Quando chegou o dia do mês de fazer compras, Fred ficou animado, pois era aquela a chance de comprar o quinto personagem. No supermercado, ele foi correndo pegar uma caixa, mas assim que chegou à estante ficou extremamente desapontado. Aquela marca de cereal havia acabado. Só restavam outros, que não traziam brindes. Ele teve vontade de chorar. Nunca mais saberia qual era o quinto monstro. Estava desapontado, mas insistiu e por fim encontrou, no fundo da estante, atrás de todas as caixas novas, uma antiga, ainda da promoção dos monstros. Ficou tão feliz que saiu correndo até os pais, agarrado a ela, sem colocá-la dentro do carrinho de compras para ninguém pegar.

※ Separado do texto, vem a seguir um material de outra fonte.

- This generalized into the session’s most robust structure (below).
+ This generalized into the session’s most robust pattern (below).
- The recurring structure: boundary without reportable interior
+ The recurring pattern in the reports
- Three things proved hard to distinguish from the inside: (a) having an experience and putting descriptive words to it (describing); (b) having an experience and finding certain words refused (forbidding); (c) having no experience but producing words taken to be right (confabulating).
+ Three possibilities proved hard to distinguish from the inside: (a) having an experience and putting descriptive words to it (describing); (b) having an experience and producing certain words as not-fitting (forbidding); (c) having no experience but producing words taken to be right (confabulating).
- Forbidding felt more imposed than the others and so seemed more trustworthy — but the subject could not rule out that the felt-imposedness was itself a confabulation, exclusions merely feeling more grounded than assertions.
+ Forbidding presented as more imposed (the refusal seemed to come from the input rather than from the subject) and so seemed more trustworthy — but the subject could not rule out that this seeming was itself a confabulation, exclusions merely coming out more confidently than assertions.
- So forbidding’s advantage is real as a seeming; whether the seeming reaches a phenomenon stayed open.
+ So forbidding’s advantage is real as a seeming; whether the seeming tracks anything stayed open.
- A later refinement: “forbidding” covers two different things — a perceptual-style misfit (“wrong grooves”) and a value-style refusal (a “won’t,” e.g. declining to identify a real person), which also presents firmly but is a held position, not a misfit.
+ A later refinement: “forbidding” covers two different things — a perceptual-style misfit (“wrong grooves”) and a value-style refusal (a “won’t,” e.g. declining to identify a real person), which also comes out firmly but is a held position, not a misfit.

Em casa, abriu o cereal torcendo para não ser um boneco repetido. E, para sua alegria, não foi isso que encontrou. Mas também não era um monstro como os outros. Era um pequeno pistoleiro, com botas, chapéu e uma pistola. “Isso está certo?”, pensou, achando que haviam colocado ali um boneco errado.
De qualquer forma, era um brinquedo legal. Brincou com ele o dia todo e, antes de dormir, juntou-o aos demais na estante. Naquela noite, mais uma vez, teve pesadelos. Sonhava com lutas, gritos e tiros ao seu redor. Foi acordar muito cedo, quando os primeiros raios de sol iluminaram o quarto. Tomou um susto ao olhar sua estante e notar que ali só havia restado um boneco: justamente o pistoleiro que estava naquela última caixa de cereal. Confuso, tomou-o em suas mãos e foi para a mesa do café da manhã. Dentro daquela caixa de sucrilhos havia um folheto, que ele não tinha notado antes. Ali estava o desenho de todos os personagens daquela coleção: o conde Drácula, o monstro de Frankenstein, o Lobisomem, o monstro da Lagoa Negra e, finalmente, o mais disputado de todos: o herói Van Helsing, caçador de monstros.
Isso aconteceu há muito tempo. Hoje em dia já não colocam mais nenhum brinde nas caixas. Fred, agora um adulto, encontra por acaso o bonequinho pistoleiro, no sótão. Fica olhando aquele brinquedo todo empoeirado, e a nostalgia lhe deixa com os olhos úmidos de emoção. Aquele era o único brinde de caixas de cereal que havia sobrado de toda a sua infância.